My exhibition work fortunately exists as actual large prints. The negatives are still here but I would be challenged to find them among all the others. Same for digital copies. So it makes minor difference that they are just backed up on redundant hard drives as well as the cloud and not diamond engraved on something to last for light years.
 
redacted bodies of work will be important for your descendants and maybe other researchers, but there is probably value in saving everything as well. the way people photograph has been changed by the ease of taking larger quantities of photos. computer vision and other technologies will make it easier to make sense of large image collections.

artist archives such as yours benefit from the good access that comes from being well organized and described. it gives people insight into your working processes, how you selected and edited images, what you were trying to achieve, and who knows what else (besides promoting and selling work).
 
I see the archiving issue as totally different that everyone else here. I believe everyone is overemphasizing the technical aspects of preservation while grossly underestimating the human factors being able to later access key images.
OP here: I agree totally, Bob... what you’re talking about is what I call “archiving”.
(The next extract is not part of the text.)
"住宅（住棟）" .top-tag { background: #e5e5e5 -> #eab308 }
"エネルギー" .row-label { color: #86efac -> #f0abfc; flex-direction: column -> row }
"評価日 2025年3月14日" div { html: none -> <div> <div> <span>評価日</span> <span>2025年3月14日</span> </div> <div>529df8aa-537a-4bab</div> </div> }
If you look at my initial post, I divided copying/preserving digital images into two tasks:

• Backing-up
• Archiving

Backing-up is for my use - it duplicates my data so I can restore it if files are lost or damaged. Archiving, in contrast, is selected work organised for other people to access easily.

Archiving extracts individual photos organised into projects, comprising (1) both digital images and text files on an archival DVD and (2) photographic prints and printed text of the DVD contents - including an explanation of the project, and what the files are and how they arranged.
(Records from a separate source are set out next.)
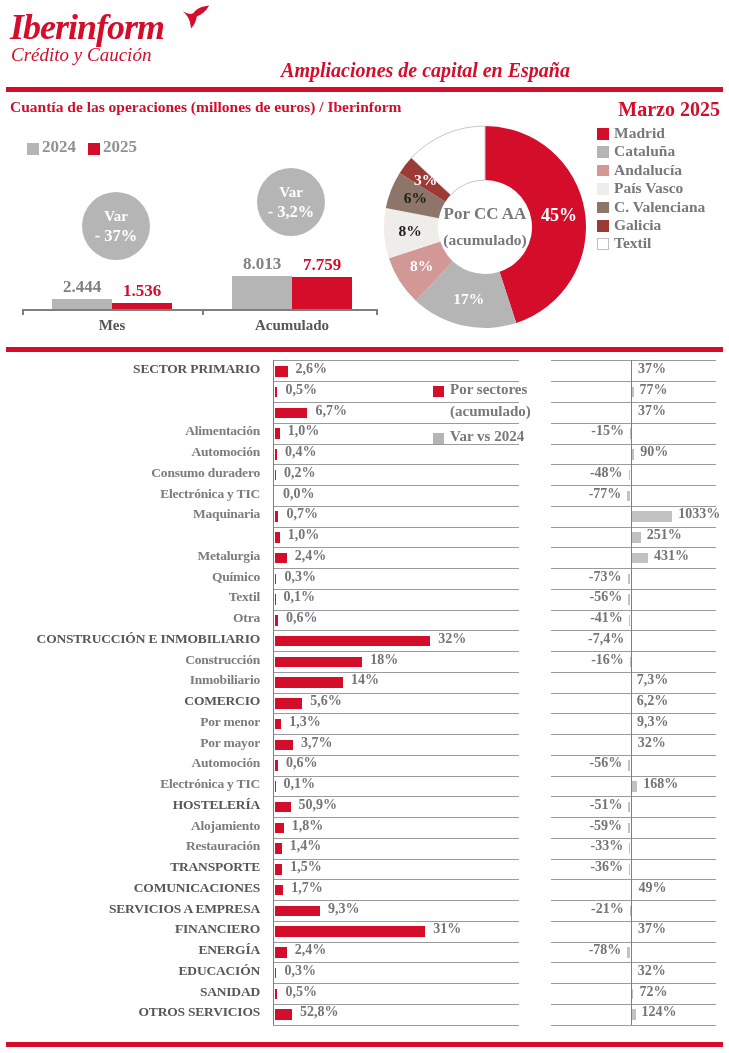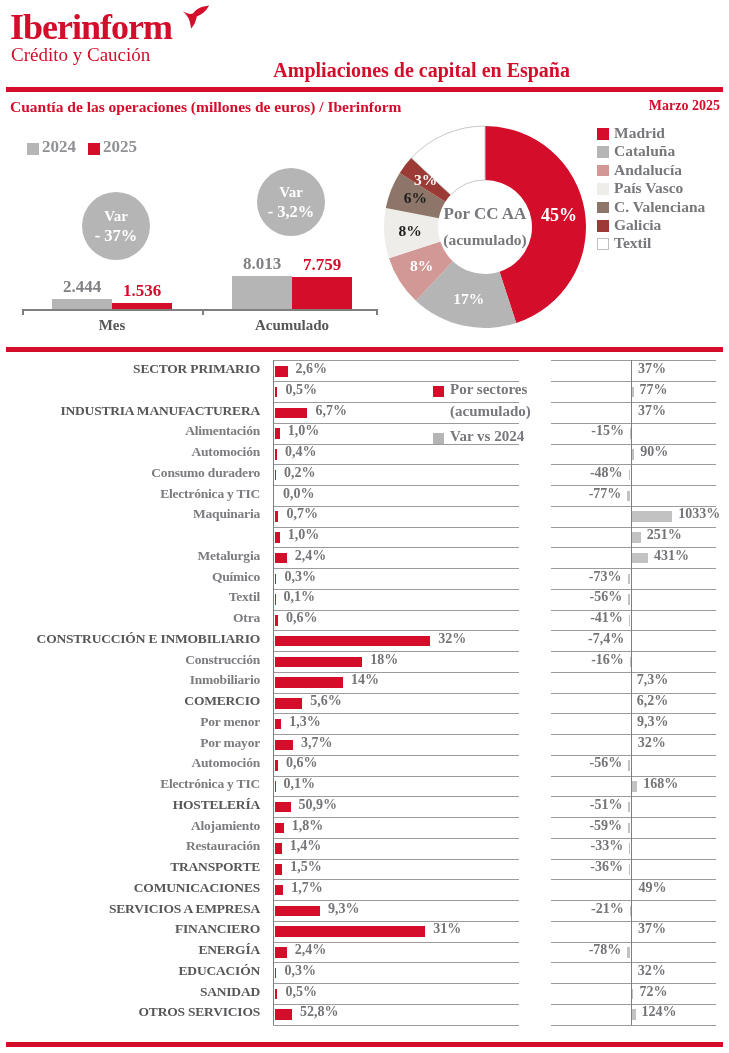"Iberinform" div.abs { font-style: none -> italic }
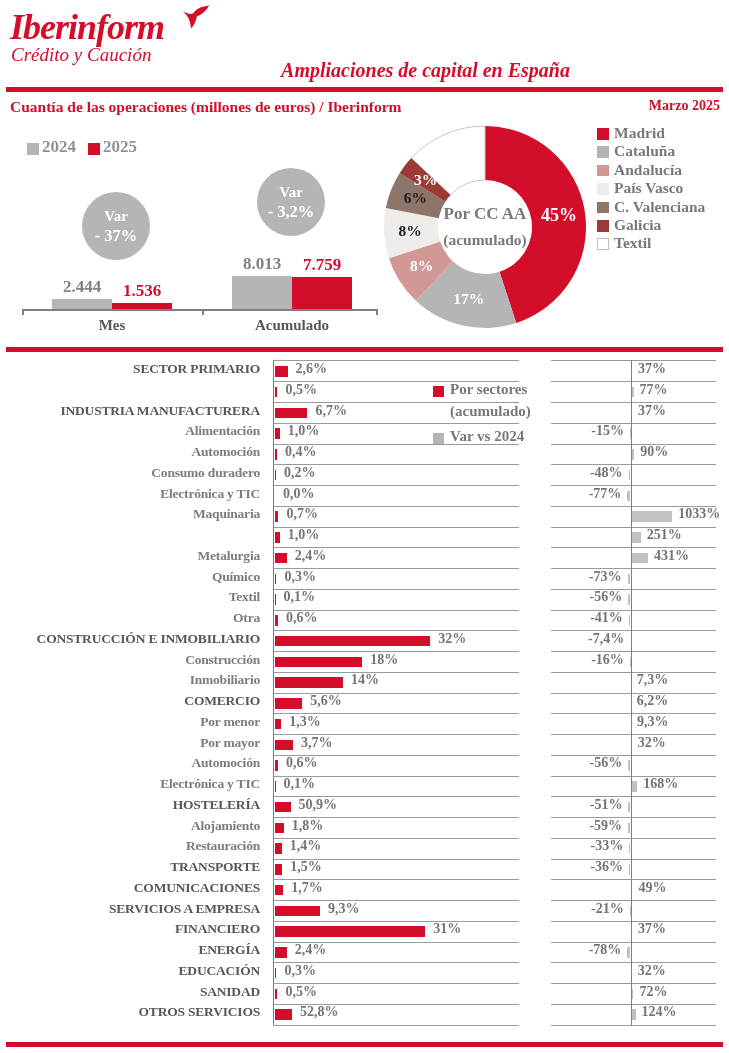"Marzo 2025" div.abs { font-size: 14px -> 20px }
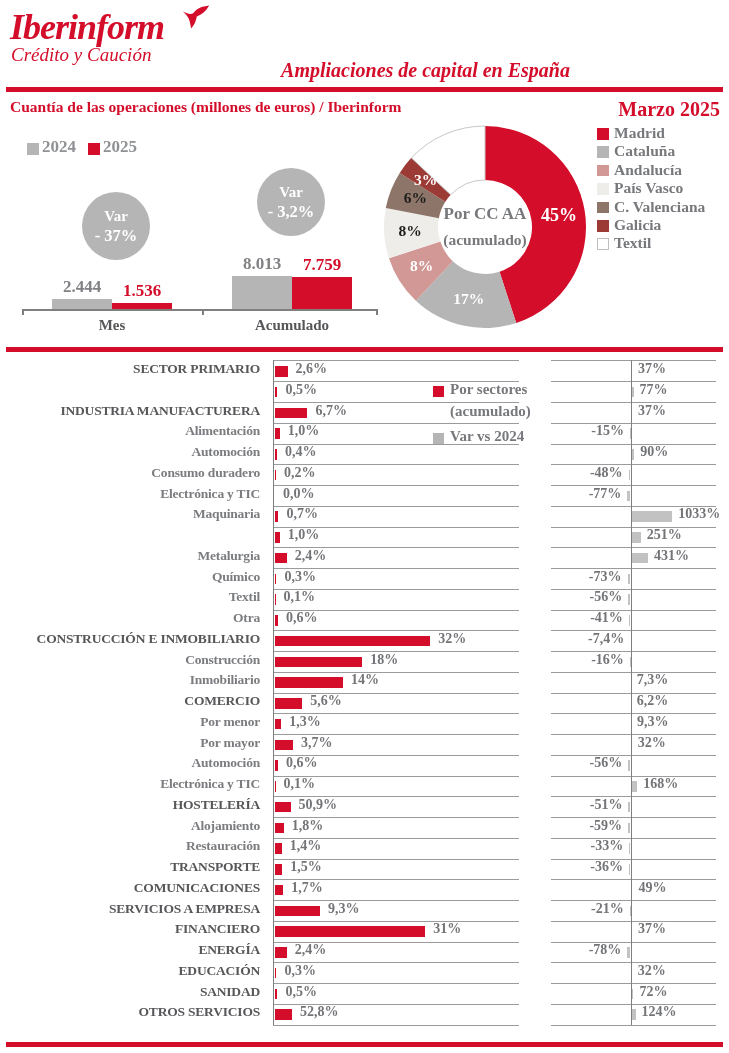"INDUSTRIA MANUFACTURERA" div { html: <div>INDUSTRIA MANUFACTURERA</div> -> none }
The archive won’t contain dross - just the stuff that I normally have in exhibitions, plus background (e.g. hanging plans, catalogue text, etc.).
 
an archivist would take all of your materials and probably call it “the richc papers.” then there would be a series for your backups, and a series for your redacted projects (what you’re calling “archives”). maybe one sub-series for each “archive.”

an archives is all of the documents produced by a source (at least the ones that make it through the appraisal process), but you’ve got it right that archiving is about selecting, organizing, describing, and preserving materials to make it easy to access in the future.
 
I take a different slant on this stuff too.

What I actively want to be preserved, I make into a book and register with the LoC, send them an archive representation digitally. Their backup procedures will outlast mine. Of course, the difficulty of finding my work in the megalithic storage systems of the LoC is there... Only someone actually determined to find me is going to get to that work.

What I do at home is print regularly the photos I have made—and finished—with good, archival ink and paper and file them into archival storage boxes. I try to include with those prints enough provenance to allow them to be understood in the context of my life and thoughts.

And beyond that, in the digital storage realm, I have an elaborate system of working drives, backup and archive drives, and in my "life paperwork" a description of how to find things in it. If anyone cares enough, everything I've done photographically is accessible that way. My partner and my photo friends all know about it, and that includes two members of my blood family.

There's nothing else I can really think of to do at this point. Yeah, cloud storage and off-site storage would be good, but becomes irrelevant once I'm not around to pay for it anymore ... and I seriously doubt any of my friends or family would ever take on the burden of paying for it or downloading all the terabytes of it.